A longstanding view in the field of neuroscience was that in response to rewarding stimuli, the neurotransmitter dopamine would deliver signals blasted everywhere in the brain, according to co-senior author Christopher Moore.

“There have been hints that dopamine isn't this monolithic signaling molecule,” said Moore, who is a professor of neuroscience at Brown University and the associate director of the Carney Institute for Brain Science. “What hadn’t been found yet was that there was a systematicity to its patterning.”

The paper also studied the functional role of these wave patterns through a mix of empirical experiments studying dopamine signaling in mice and computational modeling. As such, this project was made possible by a collaboration between Moore’s experimental laboratory and the theoretical approach of Michael Frank, Edgar L. Marston Professor of Cognitive, Linguistic & Psychological Sciences.

The researchers deciphered the activation patterns of dopamine in the context of its two main functions, Hamid said. “Dopamine drives motivation — it gets us fired up to pursue our current goals — but it also simultaneously allows us to learn from the consequences of our actions now so that we can kind of decide or choose better in the future, and ultimately master our choices, actions and thoughts” he said. 

Dopamine activity in the brain is specifically modulated by situations that produce a reward prediction error, the researchers said. Reward prediction errors occur when the reward for a behavior doesn’t match an individual's prediction, and this activates the dopamine system in the brain, the researchers said.

“We indeed saw evidence for dopamine transients resembling reward prediction errors,” said Frank, co-senior author on the paper and director of the Center for Computational Brain Science. “But these were embedded within a richer set of dynamics that also included traveling waves, as well as ramps of dopamine within striatal subregions while an animal is pursuing a reward.”

“So we built a model that ties together these various dopamine dynamics in the service of a larger goal: allowing the animal to infer when they are in control over rewarding events, and to then assign ‘credit’ to the corresponding brain regions that facilitate adaptive behavior,” Frank added.  

Building from this expanded framework, the researchers said they wanted to address a gap in the field. “We never really understood how dopamine arrives at different parts of the brain, and how such patterns help animals learn the relationship between their actions and rewarding outcomes,” Hamid said.

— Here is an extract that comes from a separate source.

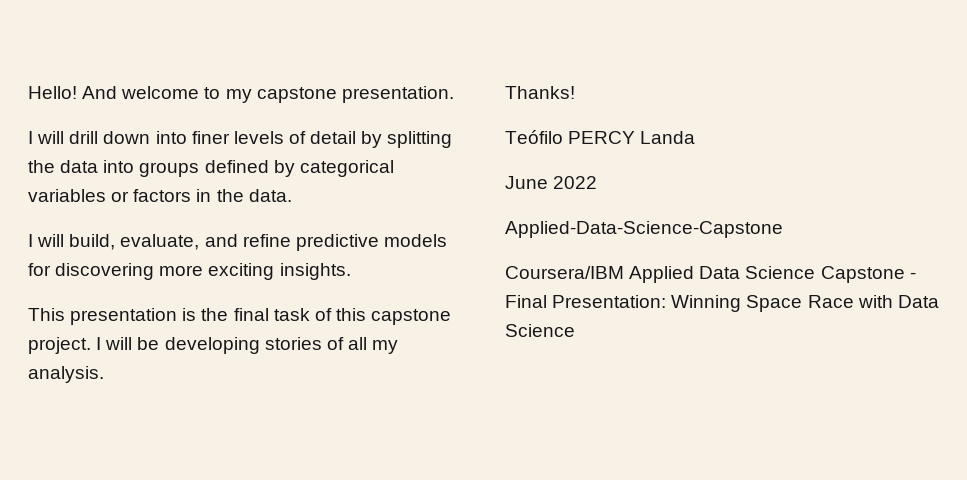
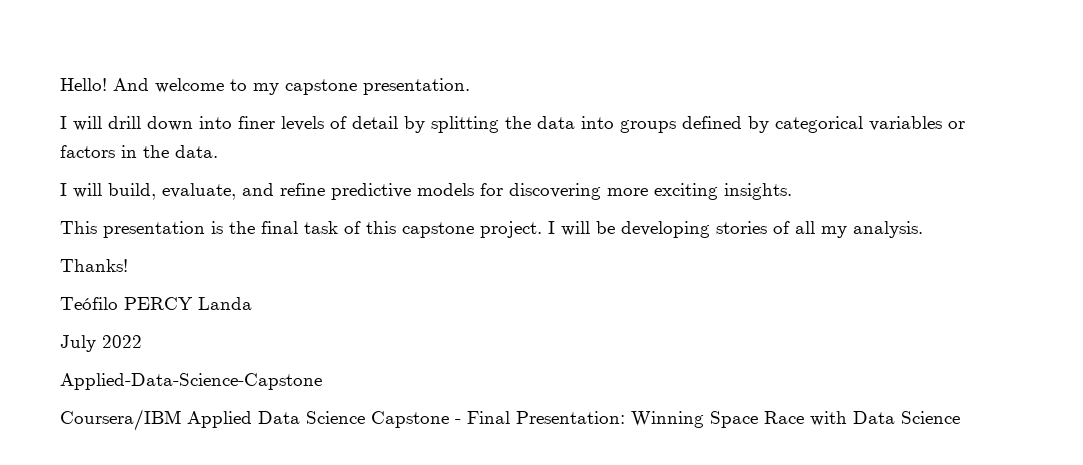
- June 2022
+ July 2022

The behavioral experiments allowed the researchers to test the dopamine dynamics when the mice were in control of getting the reward compared to when they experienced the same sensory and rewarding events that did not require their control. The researchers found that the directionality of both dopamine ramps while the animal was pursuing a reward, and the direction of the waves during the rewards themselves, varied depending on the animal’s level of control.  

When the animal needed to work to receive rewards, dopamine in a striatum subregion ramped up, and the more it did so, the more the reward induced a wave that originated from that region, which in turn predicted the animal’s future behavior. When events were outside the animal’s control, the ramps and waves went in the opposite direction, and the animal stopped working. This pattern is consistent with the credit assignment model that the authors advanced. 

These analyses helped the researchers understand the neural mechanisms underlying how an animal learns if it's in control of its world in terms of reward pursuit, and how dopamine facilitates the learning process, Hamid said. 

The microscopy work was paired with theory in a cyclical fashion — it wasn’t simply that the models informed the experiments, and led to the final answer, but rather that both were used to inform the other. 

“We were able to merge the experimental evidence with really cutting edge computational models of how the system should effectively work to go in and test very specific predictions of the model itself,” Hamid said.

Breaking down aspects of how the brain's dopamine activity patterns may actually cause the functional effects of predictive learning has already catalyzed new research questions, which the researchers will continue to study in the years to come. They said they hope that future projects will uncover how exactly these waves come about mechanistically.